Two of the best writers in economics, and among the best thinkers, are Alan Blinder and his mentor, Robert Solow. They seem to share a common view of justice. It’s a distributive view whereby the government takes from the well-to-do and gives to the poor and near poor. In other words, their view of justice leads them to a belief in the welfare state.

Here’s what I find interesting: how their belief in the welfare state seems to lead them to be nativists.

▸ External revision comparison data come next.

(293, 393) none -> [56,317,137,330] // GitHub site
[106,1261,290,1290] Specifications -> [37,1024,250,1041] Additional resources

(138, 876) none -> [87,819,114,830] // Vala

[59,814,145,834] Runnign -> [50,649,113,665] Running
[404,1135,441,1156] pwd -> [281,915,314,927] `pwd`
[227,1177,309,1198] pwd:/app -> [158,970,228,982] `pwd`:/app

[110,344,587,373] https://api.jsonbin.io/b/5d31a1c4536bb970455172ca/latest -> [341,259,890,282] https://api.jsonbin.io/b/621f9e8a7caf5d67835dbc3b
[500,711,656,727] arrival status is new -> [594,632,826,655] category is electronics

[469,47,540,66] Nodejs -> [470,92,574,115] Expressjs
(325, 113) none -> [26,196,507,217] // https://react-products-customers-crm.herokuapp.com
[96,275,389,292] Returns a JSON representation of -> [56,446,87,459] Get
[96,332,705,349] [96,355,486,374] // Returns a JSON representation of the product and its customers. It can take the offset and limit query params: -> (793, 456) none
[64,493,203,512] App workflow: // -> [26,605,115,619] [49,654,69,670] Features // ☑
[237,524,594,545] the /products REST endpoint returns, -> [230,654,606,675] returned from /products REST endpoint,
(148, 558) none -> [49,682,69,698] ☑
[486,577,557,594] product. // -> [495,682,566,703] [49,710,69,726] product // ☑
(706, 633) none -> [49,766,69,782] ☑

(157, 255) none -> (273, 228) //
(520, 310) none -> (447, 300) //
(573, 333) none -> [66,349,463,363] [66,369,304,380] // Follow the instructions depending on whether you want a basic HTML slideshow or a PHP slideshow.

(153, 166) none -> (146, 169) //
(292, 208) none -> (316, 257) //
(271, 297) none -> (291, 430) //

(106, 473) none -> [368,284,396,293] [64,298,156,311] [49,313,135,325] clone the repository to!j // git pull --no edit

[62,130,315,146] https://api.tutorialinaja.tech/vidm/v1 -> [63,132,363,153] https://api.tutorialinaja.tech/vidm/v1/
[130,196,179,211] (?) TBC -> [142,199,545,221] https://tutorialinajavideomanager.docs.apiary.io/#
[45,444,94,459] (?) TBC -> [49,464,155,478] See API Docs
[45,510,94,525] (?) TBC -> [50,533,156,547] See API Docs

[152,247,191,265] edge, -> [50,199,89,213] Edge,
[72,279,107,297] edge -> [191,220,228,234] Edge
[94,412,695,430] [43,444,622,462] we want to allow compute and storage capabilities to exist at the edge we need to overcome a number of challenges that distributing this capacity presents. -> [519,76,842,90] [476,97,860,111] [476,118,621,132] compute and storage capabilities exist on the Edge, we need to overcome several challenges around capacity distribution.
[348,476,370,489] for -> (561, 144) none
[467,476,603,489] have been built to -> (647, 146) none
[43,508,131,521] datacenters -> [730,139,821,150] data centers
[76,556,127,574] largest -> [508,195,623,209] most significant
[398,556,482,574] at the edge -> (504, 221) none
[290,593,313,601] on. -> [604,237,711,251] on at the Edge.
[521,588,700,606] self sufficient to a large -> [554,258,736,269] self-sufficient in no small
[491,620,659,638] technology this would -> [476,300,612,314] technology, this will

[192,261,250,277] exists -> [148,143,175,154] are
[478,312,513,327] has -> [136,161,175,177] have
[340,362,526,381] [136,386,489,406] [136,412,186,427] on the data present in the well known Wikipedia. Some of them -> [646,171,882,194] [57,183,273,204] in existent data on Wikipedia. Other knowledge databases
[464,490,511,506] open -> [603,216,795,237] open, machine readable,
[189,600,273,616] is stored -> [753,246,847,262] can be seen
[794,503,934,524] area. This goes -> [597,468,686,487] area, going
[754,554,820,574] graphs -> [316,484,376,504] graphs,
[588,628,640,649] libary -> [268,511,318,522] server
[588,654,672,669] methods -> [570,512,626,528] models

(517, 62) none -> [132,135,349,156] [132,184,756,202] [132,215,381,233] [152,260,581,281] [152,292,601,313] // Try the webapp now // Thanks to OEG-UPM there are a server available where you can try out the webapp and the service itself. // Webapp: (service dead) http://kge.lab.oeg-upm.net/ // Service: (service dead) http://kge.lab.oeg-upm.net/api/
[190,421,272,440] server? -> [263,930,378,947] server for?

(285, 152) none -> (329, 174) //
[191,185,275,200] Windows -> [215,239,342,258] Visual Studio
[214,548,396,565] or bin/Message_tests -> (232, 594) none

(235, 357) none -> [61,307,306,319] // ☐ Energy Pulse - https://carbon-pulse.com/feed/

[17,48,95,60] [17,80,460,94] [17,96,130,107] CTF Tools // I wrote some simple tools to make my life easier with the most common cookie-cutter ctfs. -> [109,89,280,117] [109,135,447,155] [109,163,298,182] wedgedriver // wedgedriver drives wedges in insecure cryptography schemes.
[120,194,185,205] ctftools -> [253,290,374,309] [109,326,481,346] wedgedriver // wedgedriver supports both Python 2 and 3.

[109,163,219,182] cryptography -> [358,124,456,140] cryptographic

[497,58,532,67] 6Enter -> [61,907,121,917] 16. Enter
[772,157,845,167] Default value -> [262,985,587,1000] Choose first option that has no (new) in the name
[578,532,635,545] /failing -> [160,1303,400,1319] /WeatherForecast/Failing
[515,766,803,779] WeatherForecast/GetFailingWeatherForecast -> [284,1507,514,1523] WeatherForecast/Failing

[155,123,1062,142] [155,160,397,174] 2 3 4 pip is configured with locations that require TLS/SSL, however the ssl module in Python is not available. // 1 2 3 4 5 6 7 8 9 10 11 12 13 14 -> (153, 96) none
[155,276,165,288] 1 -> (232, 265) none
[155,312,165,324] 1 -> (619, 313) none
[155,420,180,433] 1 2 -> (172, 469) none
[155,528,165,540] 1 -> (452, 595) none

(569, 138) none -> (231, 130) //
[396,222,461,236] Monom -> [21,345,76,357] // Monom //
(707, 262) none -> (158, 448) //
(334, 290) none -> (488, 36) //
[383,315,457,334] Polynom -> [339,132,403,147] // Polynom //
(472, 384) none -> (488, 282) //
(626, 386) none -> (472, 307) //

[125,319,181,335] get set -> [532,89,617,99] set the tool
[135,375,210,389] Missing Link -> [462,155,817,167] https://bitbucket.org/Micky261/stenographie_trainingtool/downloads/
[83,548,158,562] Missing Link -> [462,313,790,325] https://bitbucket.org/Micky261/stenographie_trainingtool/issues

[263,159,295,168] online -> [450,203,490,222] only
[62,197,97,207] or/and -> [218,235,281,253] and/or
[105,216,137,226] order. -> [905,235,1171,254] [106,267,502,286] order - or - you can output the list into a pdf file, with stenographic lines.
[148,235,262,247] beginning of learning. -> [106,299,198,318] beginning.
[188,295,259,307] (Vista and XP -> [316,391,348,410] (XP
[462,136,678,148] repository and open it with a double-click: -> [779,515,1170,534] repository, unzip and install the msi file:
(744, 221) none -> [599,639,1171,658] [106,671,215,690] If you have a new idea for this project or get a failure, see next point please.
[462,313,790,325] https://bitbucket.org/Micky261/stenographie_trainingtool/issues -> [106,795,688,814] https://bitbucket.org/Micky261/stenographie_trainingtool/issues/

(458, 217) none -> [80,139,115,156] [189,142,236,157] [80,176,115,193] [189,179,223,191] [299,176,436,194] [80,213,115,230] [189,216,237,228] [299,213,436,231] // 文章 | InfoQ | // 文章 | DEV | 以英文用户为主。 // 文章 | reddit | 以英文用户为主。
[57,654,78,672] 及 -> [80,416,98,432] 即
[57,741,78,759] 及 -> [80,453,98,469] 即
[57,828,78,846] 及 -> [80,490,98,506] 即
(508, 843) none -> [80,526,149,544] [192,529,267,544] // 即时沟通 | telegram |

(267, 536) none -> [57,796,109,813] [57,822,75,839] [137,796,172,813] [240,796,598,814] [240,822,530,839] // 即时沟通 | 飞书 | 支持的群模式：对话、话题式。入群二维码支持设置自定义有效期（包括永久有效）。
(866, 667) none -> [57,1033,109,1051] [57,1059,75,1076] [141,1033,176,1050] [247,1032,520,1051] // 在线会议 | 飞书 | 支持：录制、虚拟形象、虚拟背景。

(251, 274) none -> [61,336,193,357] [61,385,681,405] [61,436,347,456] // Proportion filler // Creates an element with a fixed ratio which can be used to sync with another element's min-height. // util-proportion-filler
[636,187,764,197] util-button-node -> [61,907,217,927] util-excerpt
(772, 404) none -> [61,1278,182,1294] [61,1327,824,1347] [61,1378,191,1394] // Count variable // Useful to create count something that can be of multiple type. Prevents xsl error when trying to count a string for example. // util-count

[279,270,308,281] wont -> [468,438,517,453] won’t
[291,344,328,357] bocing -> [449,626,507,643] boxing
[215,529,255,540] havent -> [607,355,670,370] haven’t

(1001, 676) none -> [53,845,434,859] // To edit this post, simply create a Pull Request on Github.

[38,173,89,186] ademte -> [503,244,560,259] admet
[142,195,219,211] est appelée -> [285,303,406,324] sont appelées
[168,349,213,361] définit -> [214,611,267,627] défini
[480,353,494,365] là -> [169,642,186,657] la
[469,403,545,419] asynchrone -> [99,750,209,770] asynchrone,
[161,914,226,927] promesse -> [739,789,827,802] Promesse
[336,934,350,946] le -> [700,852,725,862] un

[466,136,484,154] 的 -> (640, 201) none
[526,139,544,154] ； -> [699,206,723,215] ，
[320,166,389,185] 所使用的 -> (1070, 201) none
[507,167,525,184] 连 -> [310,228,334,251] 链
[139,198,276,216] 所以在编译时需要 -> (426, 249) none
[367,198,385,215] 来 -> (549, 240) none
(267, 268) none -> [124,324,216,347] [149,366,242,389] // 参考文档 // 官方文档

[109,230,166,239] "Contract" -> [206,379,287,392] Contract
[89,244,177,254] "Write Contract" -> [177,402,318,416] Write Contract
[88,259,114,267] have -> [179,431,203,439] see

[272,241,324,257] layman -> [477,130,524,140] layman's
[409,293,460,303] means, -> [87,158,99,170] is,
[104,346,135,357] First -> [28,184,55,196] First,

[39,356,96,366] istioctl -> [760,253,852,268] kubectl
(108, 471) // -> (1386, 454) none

Consider Alan Blinder’s justification for the welfare state in his book, Hard Heads, Soft Hearts:

The soft-hearted attitude holds that we ought to soften the blows for those who play the economic game and lose, or who cannot play it at all. That objective can be served by making the game less vigorous and risky–which is the rationale for Medicare, Social Security, and unemployment insurance. Or it can be done by making the victors share some of the spoils with the vanquished–via welfare benefits, public housing, Medicaid, and progressive taxation. Liberals generally favor such public generosity. But, of course, society as a whole has no Daddy Warbucks. If benefits are to be provided to the underdogs (or losers), the favorites (or winners) must foot the bill.

A few pages later, he writes:

For the new approach to economic policy to succeed, economic issues must be cast in a less adversarial mode. We must all recognize that we live in one nation and that the broad national interest is not a meaningless abstraction, but something concrete.

In context, Blinder is saying that what matters most is people who live in “one nation,” i.e., the United States. And it makes sense that his belief in the welfare state leads to nativism. If the U.S. government were to provide Medicare, Social Security, unemployment insurance, public housing, and Medicaid for the world, virtually all Americans would be at or near poverty. So notice that his belief in soft-heartedness towards poor Americans leads him to have a heart of stone for poor foreigners.

Or consider what Bob Solow writes in his New Republic review of Alan Greenspan’s latest book:

Students of economics are taught that the outcome of a system of free competitive markets is (under certain conditions) “efficient.” That means only that no rearrangement can make one participant better off without making some other participant worse off. They are also taught that the actual outcome, including the relative incomes of participants, depends on “initial endowments,” the resources that participants bring when they enter the market. Some were born to well-off parents in relatively rich parts of the country and grew up well-fed, well-educated, well-cared-for, and well-placed, endowed with property. Others were born to poor parents in relatively poor or benighted parts of the country, and grew up on bad diets, in bad schools, in bad situations, and without social advantages or property. Others grew up somewhere in between. These differences in starting points will be reflected in their marginal products and thus in their market-determined incomes. There is nothing just about it.

This is Solow’s basis for his belief in the welfare state. But did you notice something interesting in his formulation? It’s the most important word in the paragraph: the word “country.” Some people were unlucky because they had were relatively poor and had bad diets and no social advantages. Really? No social advantages? I’ll tell you the most important “social advantage” they have: their U.S. citizenship. But again, Bob Solow is a smart numerate economist who understands that if he tried to get the U.S. government to provide the welfare state for people around the world, he would be advocating that most Americans have the same standard of living that those who are close to poverty have. So he doesn’t go there.

What would be interesting would be to see if Blinder and Solow are willing to substantially relax immigration restrictions to give people who really don’t have “social advantages,” that is, people who are born in poor countries, a better chance. I don’t know the answer.